Mike Hodges
“‘Reach, throw, don’t go.’ That’s what I tell my guards in training,” Mike Hodges says. “Don’t ever try to swim after someone in trouble until you’re certified to be a lifeguard. That’s how you get a double drowning.”
Hodges, who has coached swimming for more than 30 years, would know. A double drowning is what led the muscular 65-year-old to become a swim and lifeguard instructor while attending college at Virginia Union University in the early 1980s. Until recently, Hodges was the head coach for the Richmond City Riptides, the city’s USA Swimming race team.
“I grew up in Virginia Beach. I learned how to swim in the ocean,” he says. “When I was in high school, I had two friends drown in a lake. I vowed that not only would I teach swimming, but I would teach lifeguarding when I went to college. At Union, I majored in [physical education]. I thought I knew how to swim. The first day I swam across the pool, I was put in the beginners’ class. I had a Tarzan swim — arms flailing, no proper form. I had a lot to learn.”
His coach was VUU’s Horace A. Carter III, known as “Bubba.” In addition to teaching at VUU, Carter was a lifeguard and swim instructor for Richmond city pools for over 50 years. A Black coach at a time when city pools were segregated, he became a tireless advocate for helping children learn how to swim in a safe, nurturing environment.
Carter took Hodges under his wing. After Carter retired from VUU, Hodges became the university’s swim instructor. When Carter died in 2021, he was buried in his lifeguard shirt, and Hodges and Jerrod Booker — a former lifeguard for Hodges and now the recreation services supervisor for Richmond’s Department of Parks, Recreation and Community Facilities — served as pallbearers.
Although the team’s name has changed over the years, the Riptides’ history began with Richmond city manager Robert C. Bobb in the 1990s. Hodges taught Bobb’s son how to swim. “Robert Bobb brought his son in with floaters on every part of his body. The first thing I did was get those off,” Hodges says, grinning. “He learned quickly. After that, Bobb asked how kids could join the swim team, which we didn’t have at the time. Bobb decided to change that.”
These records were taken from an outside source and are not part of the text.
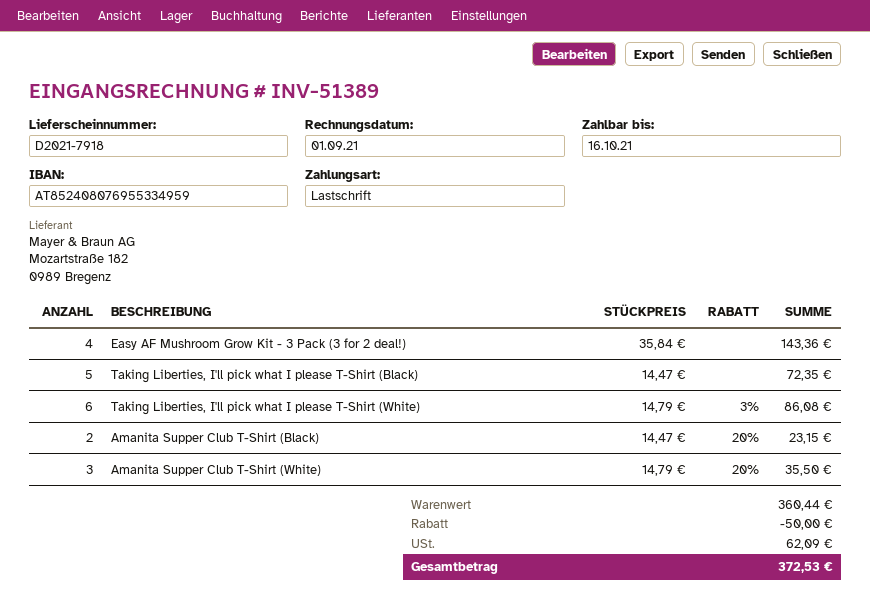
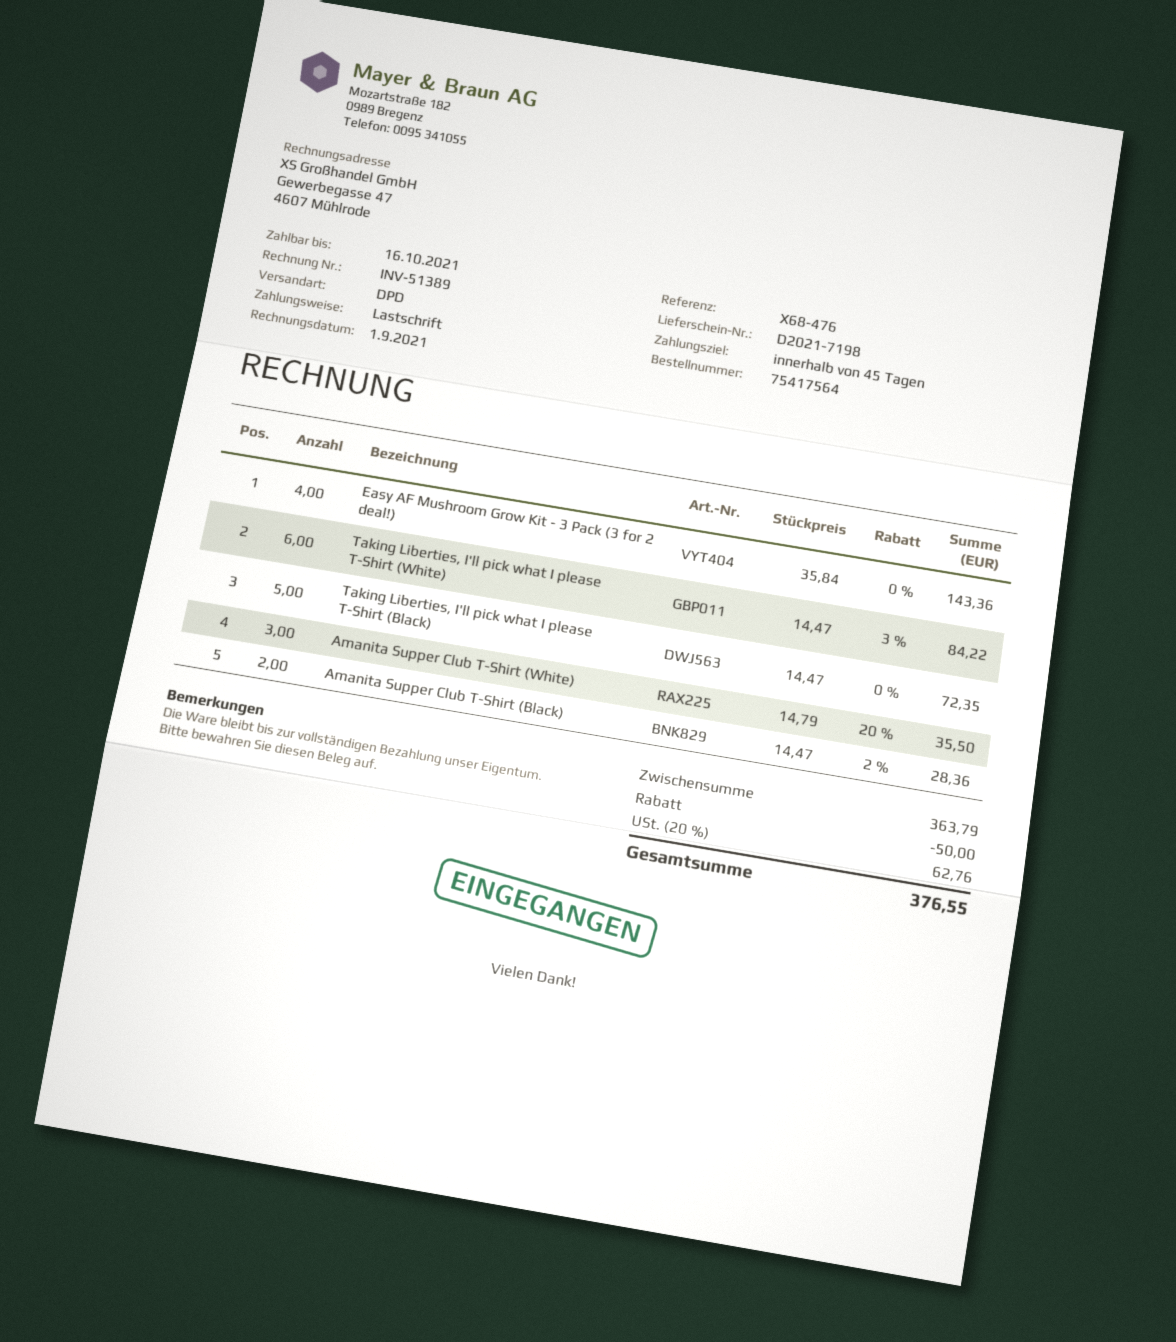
delivery note number: D2021-7918 -> D2021-7198
Taking Liberties, I'll pick what I please T-Shirt (White): 6 x 14.79 - 3% = 86.08 -> 6 x 14.47 - 3% = 84.22
Amanita Supper Club T-Shirt (Black): 2 x 14.47 - 20% = 23.15 -> 2 x 14.47 - 2% = 28.36
subtotal: 360.44 -> 363.79
tax: 62.09 -> 62.76
total: 372.53 -> 376.55

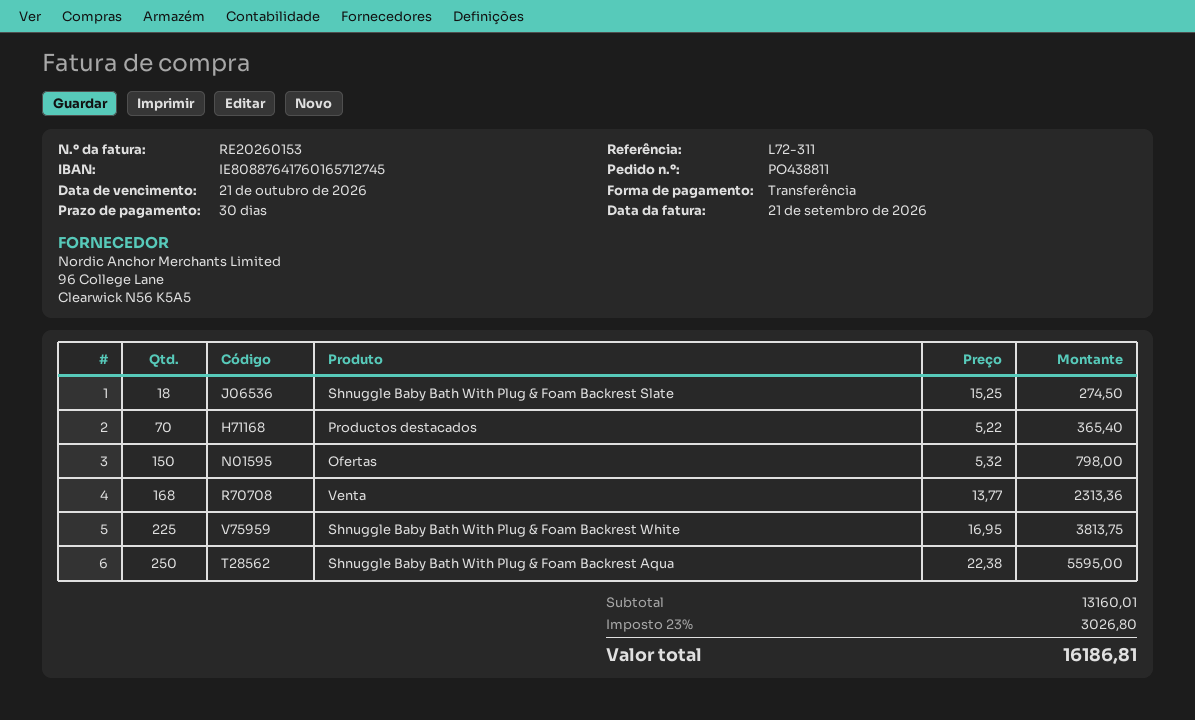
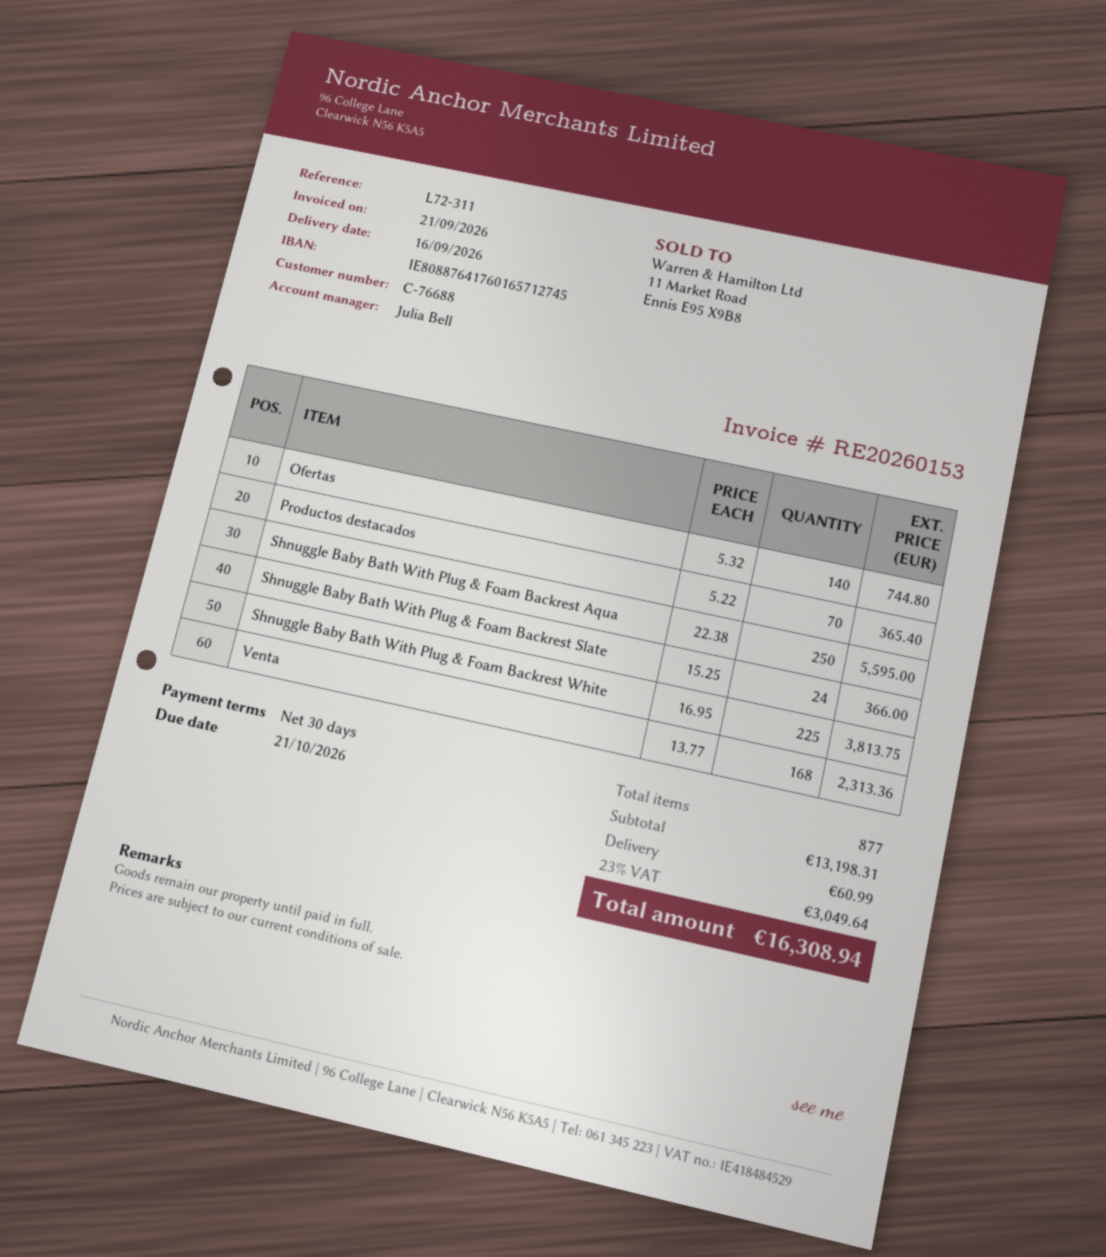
Shnuggle Baby Bath With Plug & Foam Backrest Slate: 18 x 15.25 = 274.50 -> 24 x 15.25 = 366.00
Ofertas: 150 x 5.32 = 798.00 -> 140 x 5.32 = 744.80
subtotal: 13160.01 -> 13198.31
shipping: none -> 60.99
tax: 23% = 3026.80 -> 23% = 3049.64
total: 16186.81 -> 16308.94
Hodges and his fellow trainees at the U.S. Olympic & Paralympic Training Center in Colorado in 1995
Bobb allocated funds to create the Richmond Rapids and sent Hodges to the U.S. Olympic & Paralympic Training Center in Colorado Springs, Colorado, to learn how to coach competitive swimming. He also hired Jung Heng Xu, an elite swim coach.
“We had mostly Black and Asian kids on the team in the ’90s,” Hodges says. “We were seriously a minority team, and we were good. So good that, once our racers got to a certain level, they got recruited by the private swim clubs in Richmond to race for them. Many of my kids have received college swim scholarships.”
One such success is Charlie Swanson, a former Richmond racer who is now on the U.S. Olympic team and slated to swim the 100-meter breaststroke in Paris later this month; heats begin July 27.
Hodges’ love of the sport is contagious, and children are eager to please him, butterfly-stroking their way toward perfection. Although he’s officially retired, both from teaching special needs kids in city schools and from coaching the Riptides, Hodges continues to work part time at each. Drop by the Swansboro pool on a weeknight, and he’ll be there.
After swim team practice, lifeguard training begins. Hodges has led Red Cross lifeguard training for decades, certifying hundreds of teens to work in Richmond city pools. Their training costs are covered once they take a paid post.
Booker was on Hodges’ winning squad at the National Lifeguard Championships in the 2000s. He says via email, “We practiced five days a week, for two hours a day. We challenged each other to be better during drills and rescues.”
While pursuing his master’s degree, Booker saw an opening at parks and recreation and jumped on it. He credits his time in the pool as a youth with shaping his programming for the city today. “Being a parks and rec kid and being involved with the opportunities offered there influenced me the most,” he says. “Having leaders like Coach Mike seeing the best in you goes a long way. The time and interest he’s put into his swimmers over the decades sticks with you.”
A skilled youth diver himself, Booker fostered a partnership with DiveRVA last year, offering free diving lessons, and he recently had new diving boards installed at Hotchkiss and Randolph pools. He says the city is preparing to build a new splash pad outside the Calhoun Community Center as well as renovate and reopen the pool. In addition to swim team and diving, the city’s aquatic programming includes artistic swimming and aqua yoga, cycling, drumming and boxing, as well as free swim lessons at “just about all of our pools” during July and August.
As for Hodges, he’ll be at the pool training swimmers and lifeguards, helping kids as they come and go. “I encourage them to find the sport that they like best,” he says. “If they want to play football rather than swim for a season, that’s great. They can always come back. Once a Riptide, always a Riptide!”